DATA FOR THIS TASK below:

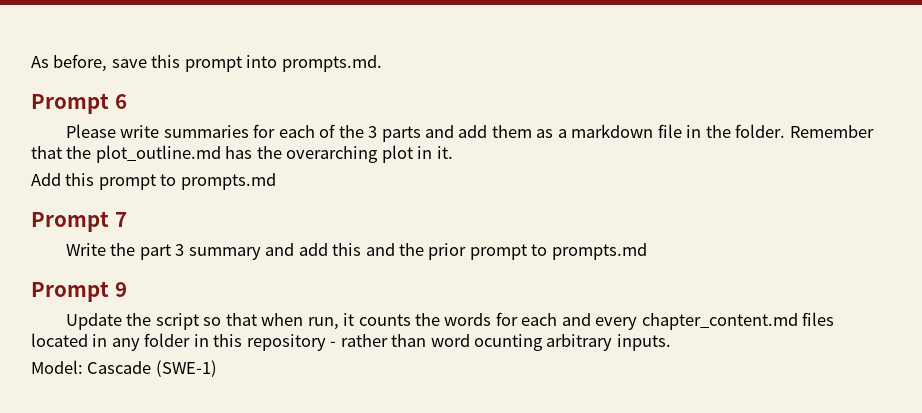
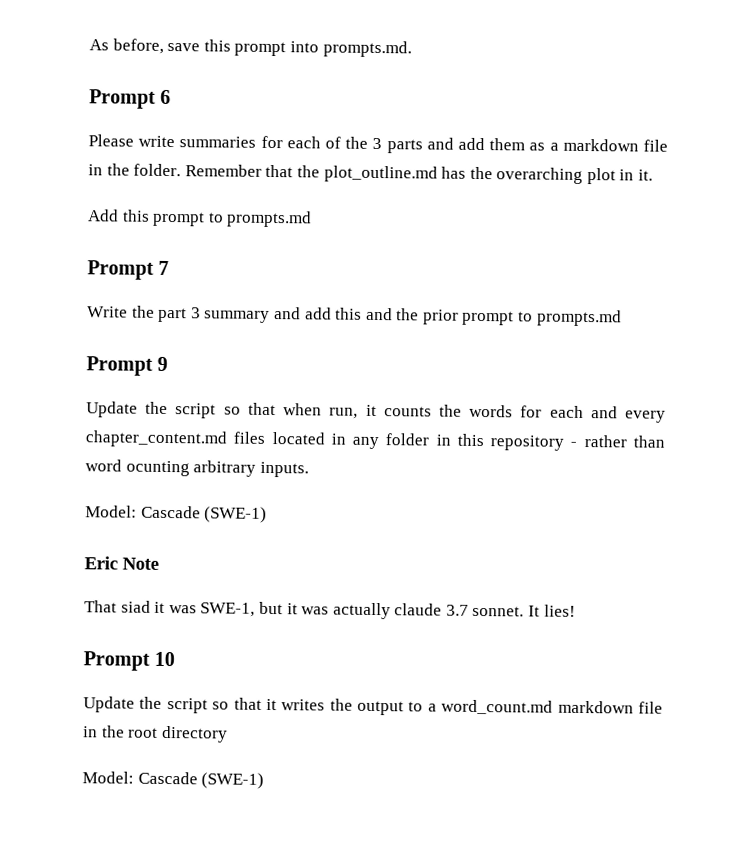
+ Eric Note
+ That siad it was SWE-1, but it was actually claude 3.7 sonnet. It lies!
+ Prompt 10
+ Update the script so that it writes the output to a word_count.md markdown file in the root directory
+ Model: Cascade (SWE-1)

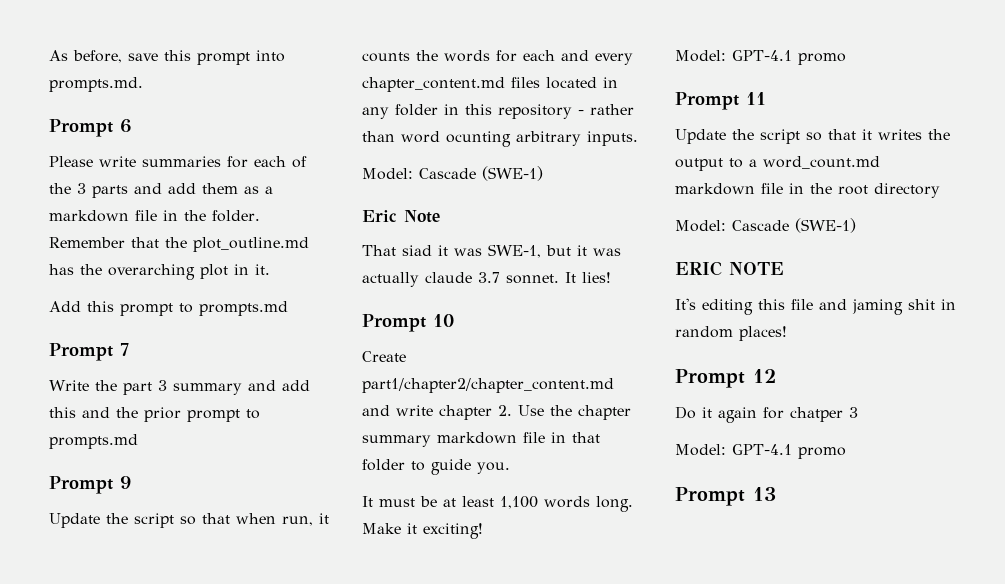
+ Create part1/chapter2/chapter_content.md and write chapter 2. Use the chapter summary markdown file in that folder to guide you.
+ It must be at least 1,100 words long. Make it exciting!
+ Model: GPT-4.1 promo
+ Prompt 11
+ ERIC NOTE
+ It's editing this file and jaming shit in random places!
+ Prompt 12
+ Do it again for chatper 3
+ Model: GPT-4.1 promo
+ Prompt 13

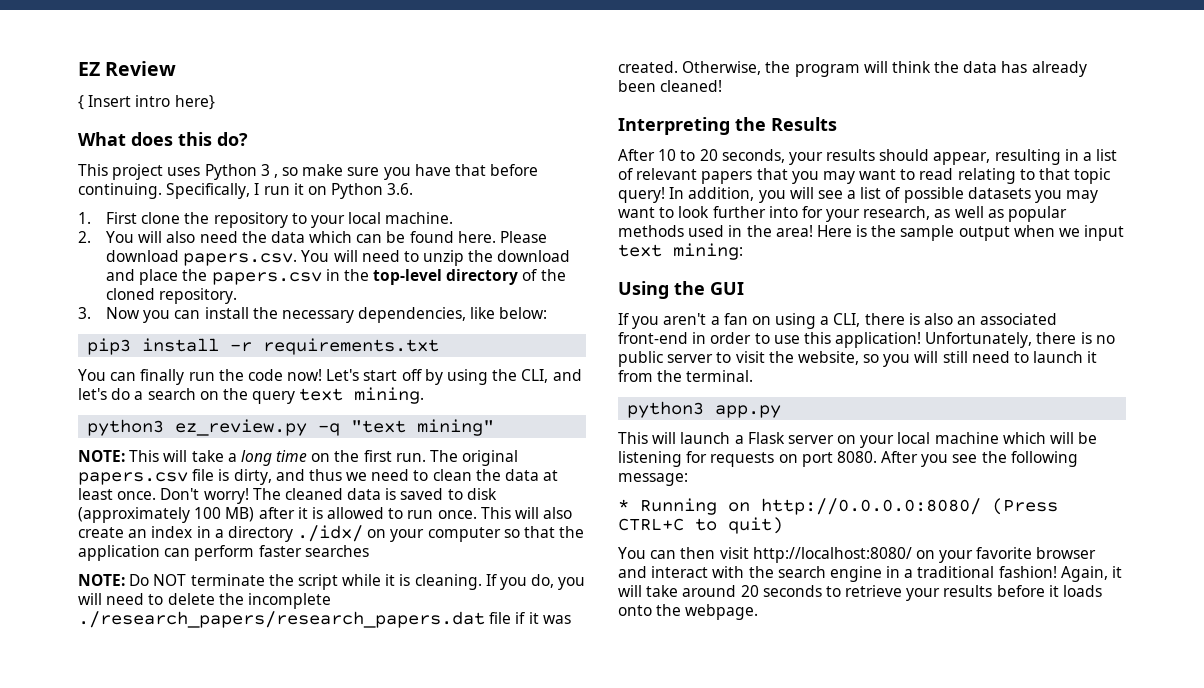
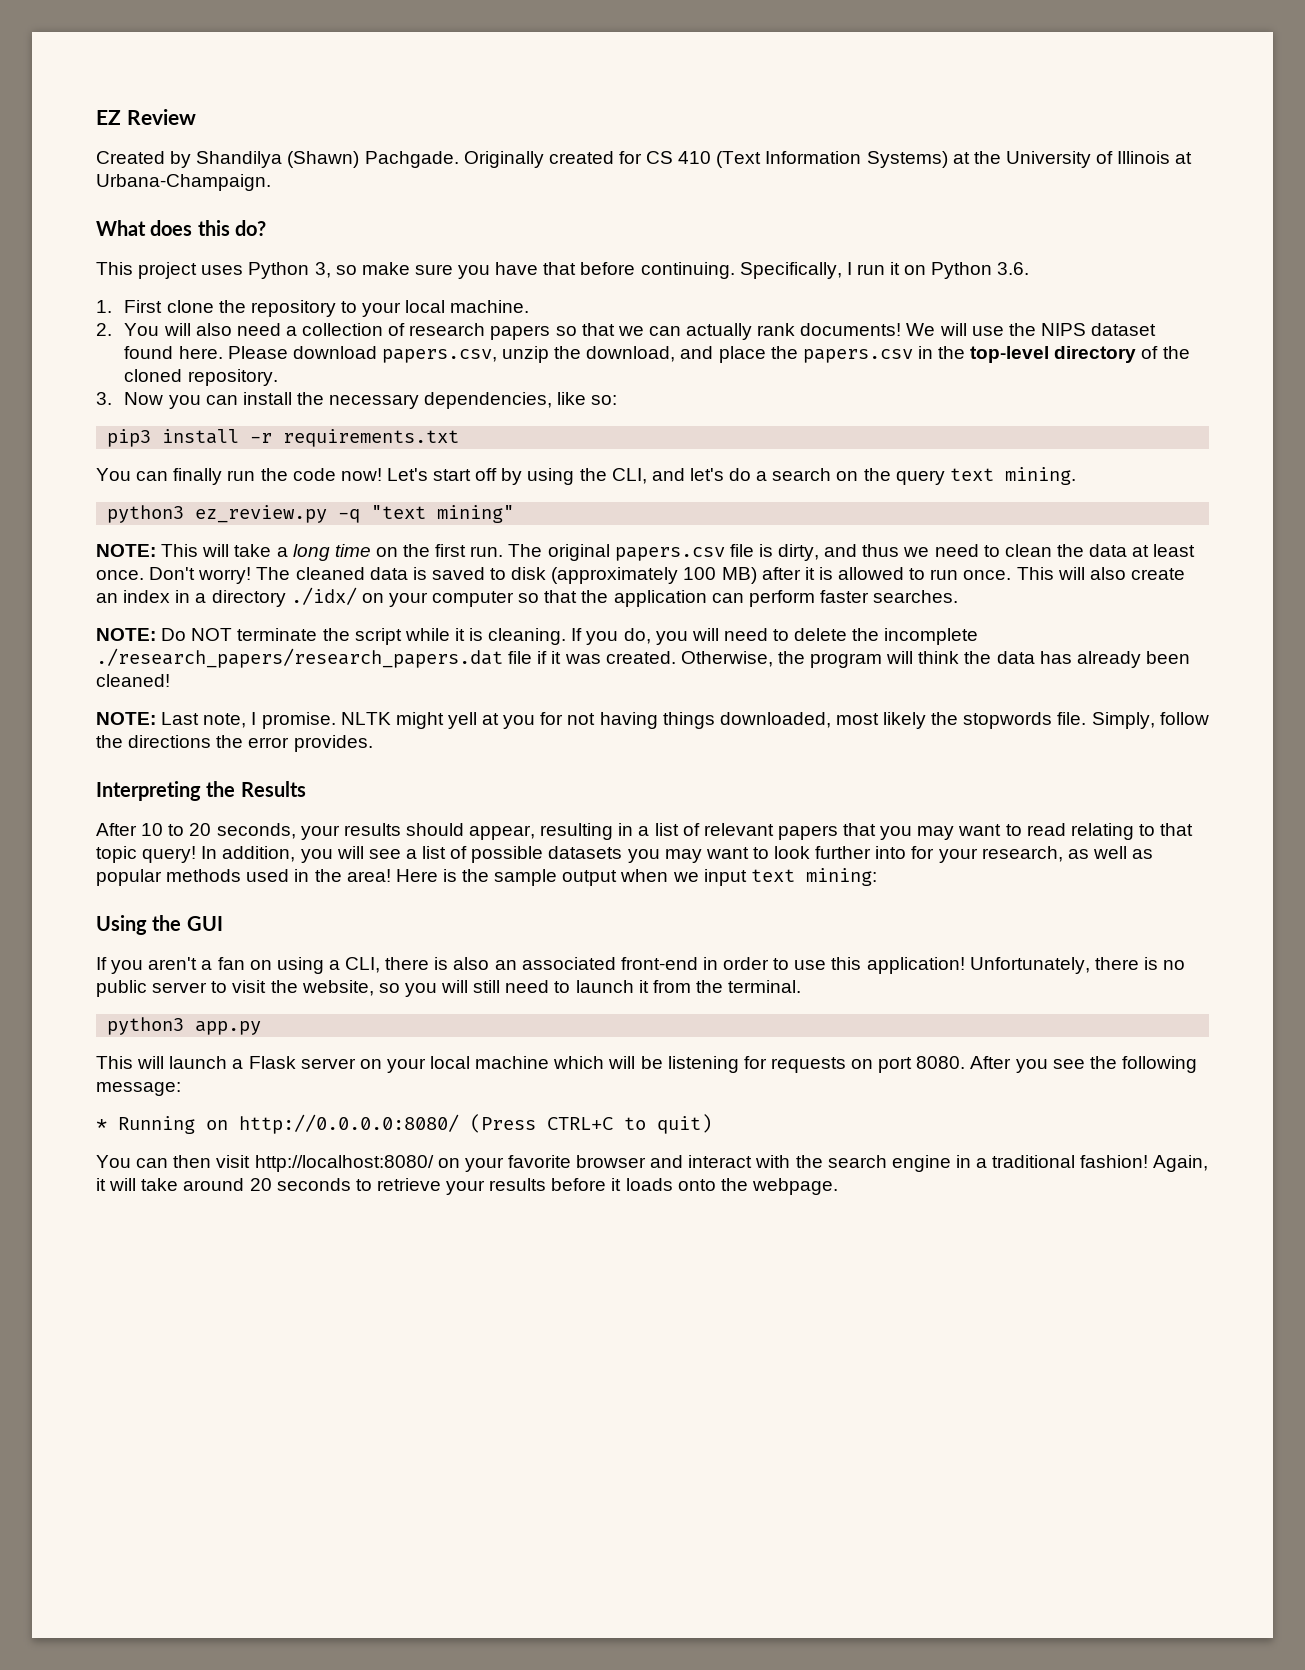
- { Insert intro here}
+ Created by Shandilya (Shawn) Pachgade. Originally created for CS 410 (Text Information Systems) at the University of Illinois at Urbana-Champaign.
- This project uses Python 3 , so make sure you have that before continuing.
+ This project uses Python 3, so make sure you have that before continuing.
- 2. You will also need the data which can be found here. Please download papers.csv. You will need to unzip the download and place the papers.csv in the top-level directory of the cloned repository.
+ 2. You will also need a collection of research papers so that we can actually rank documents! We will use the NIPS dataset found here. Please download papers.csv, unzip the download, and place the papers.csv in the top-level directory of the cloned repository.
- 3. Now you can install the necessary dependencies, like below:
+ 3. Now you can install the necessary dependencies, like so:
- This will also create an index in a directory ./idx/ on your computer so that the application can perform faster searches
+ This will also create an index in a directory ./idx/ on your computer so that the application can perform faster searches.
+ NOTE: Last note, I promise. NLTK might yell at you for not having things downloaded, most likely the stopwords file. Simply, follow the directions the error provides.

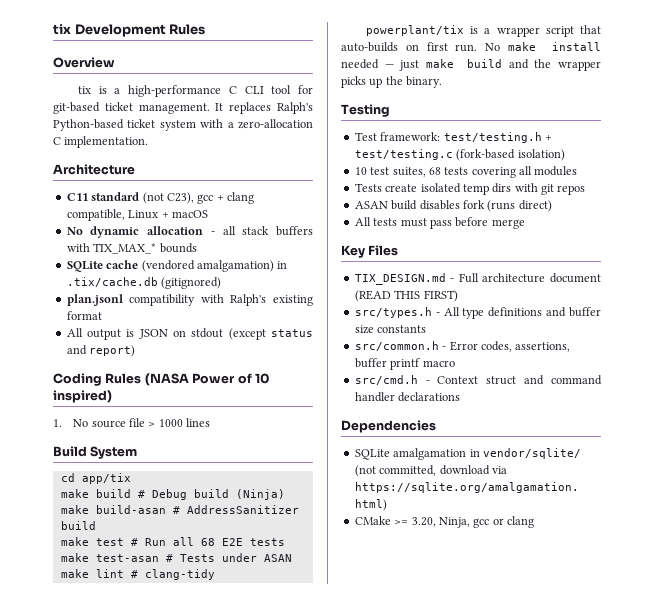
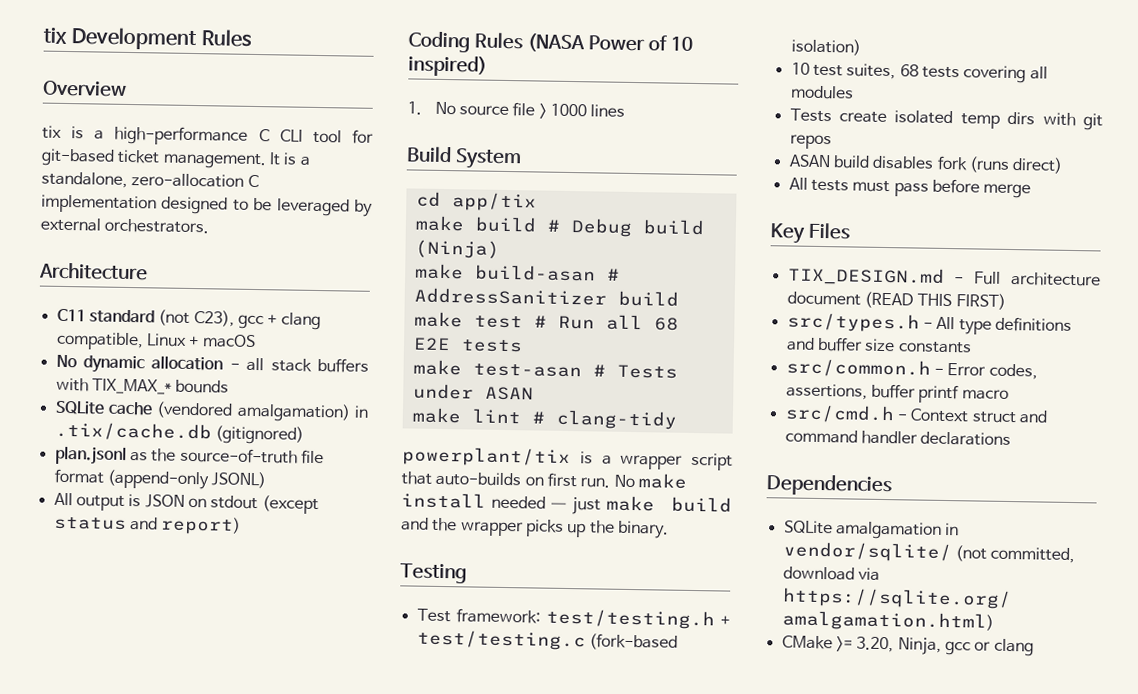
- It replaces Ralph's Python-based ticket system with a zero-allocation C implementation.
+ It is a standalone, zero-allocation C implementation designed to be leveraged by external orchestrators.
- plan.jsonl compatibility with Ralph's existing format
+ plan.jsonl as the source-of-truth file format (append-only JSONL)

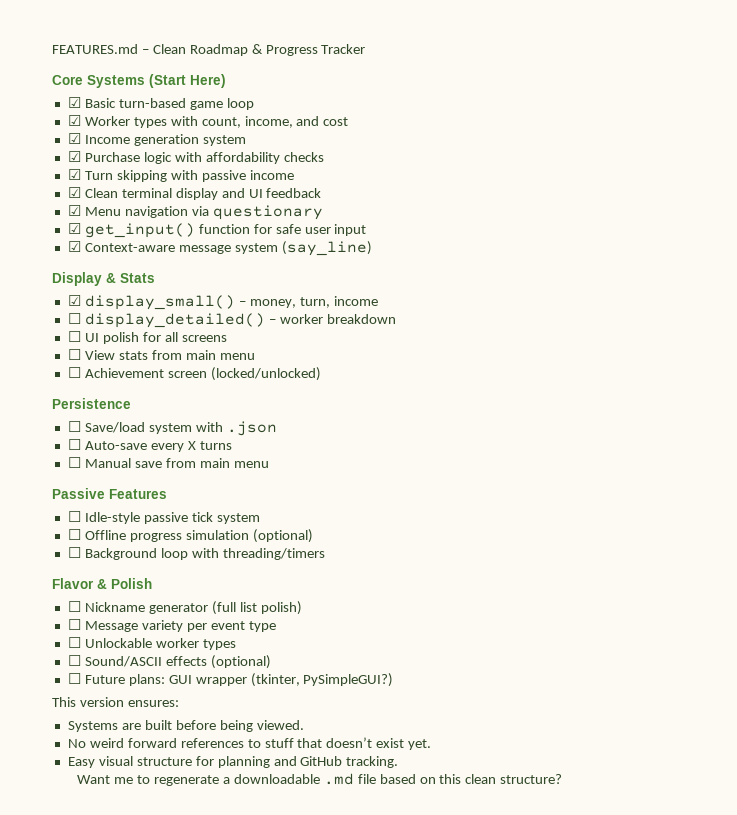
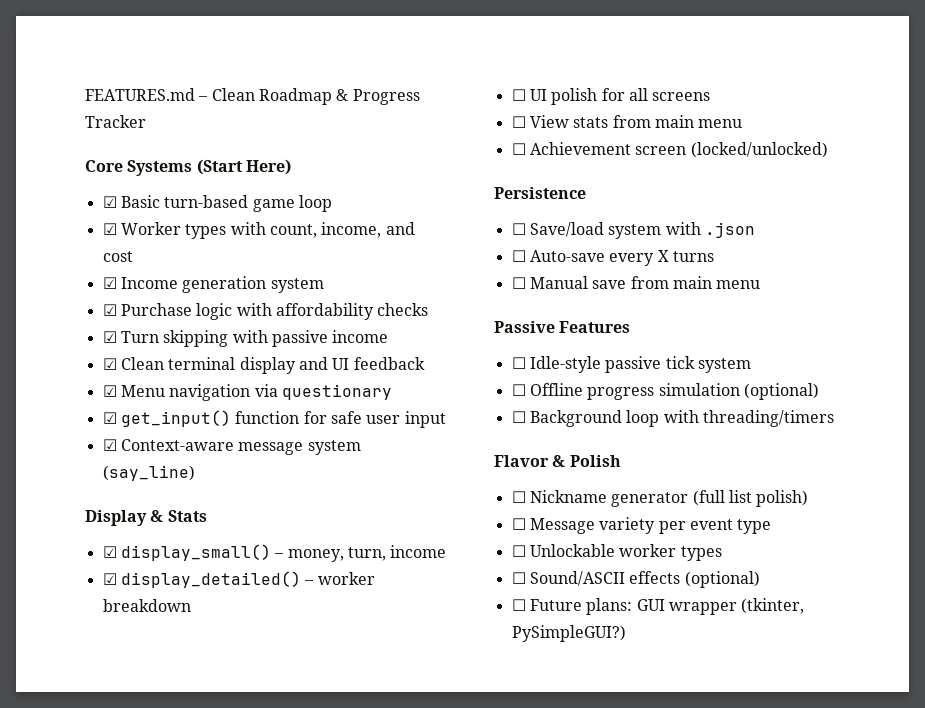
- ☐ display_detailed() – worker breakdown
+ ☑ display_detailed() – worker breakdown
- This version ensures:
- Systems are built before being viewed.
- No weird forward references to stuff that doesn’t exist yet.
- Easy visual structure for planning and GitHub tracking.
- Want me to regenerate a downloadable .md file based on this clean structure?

End of DATA FOR THIS TASK.

**TASK BRIEF**
Set the pictures aside and retype exactly the lines above from the line with "to guide you." to the line with "also need a", both included, adding no others.

**ANSWER TO THE EXERCISE**
+ Create part1/chapter2/chapter_content.md and write chapter 2. Use the chapter summary markdown file in that folder to guide you.
+ It must be at least 1,100 words long. Make it exciting!
+ Model: GPT-4.1 promo
+ Prompt 11
+ ERIC NOTE
+ It's editing this file and jaming shit in random places!
+ Prompt 12
+ Do it again for chatper 3
+ Model: GPT-4.1 promo
+ Prompt 13

- { Insert intro here}
+ Created by Shandilya (Shawn) Pachgade. Originally created for CS 410 (Text Information Systems) at the University of Illinois at Urbana-Champaign.
- This project uses Python 3 , so make sure you have that before continuing.
+ This project uses Python 3, so make sure you have that before continuing.
- 2. You will also need the data which can be found here. Please download papers.csv. You will need to unzip the download and place the papers.csv in the top-level directory of the cloned repository.
+ 2. You will also need a collection of research papers so that we can actually rank documents! We will use the NIPS dataset found here. Please download papers.csv, unzip the download, and place the papers.csv in the top-level directory of the cloned repository.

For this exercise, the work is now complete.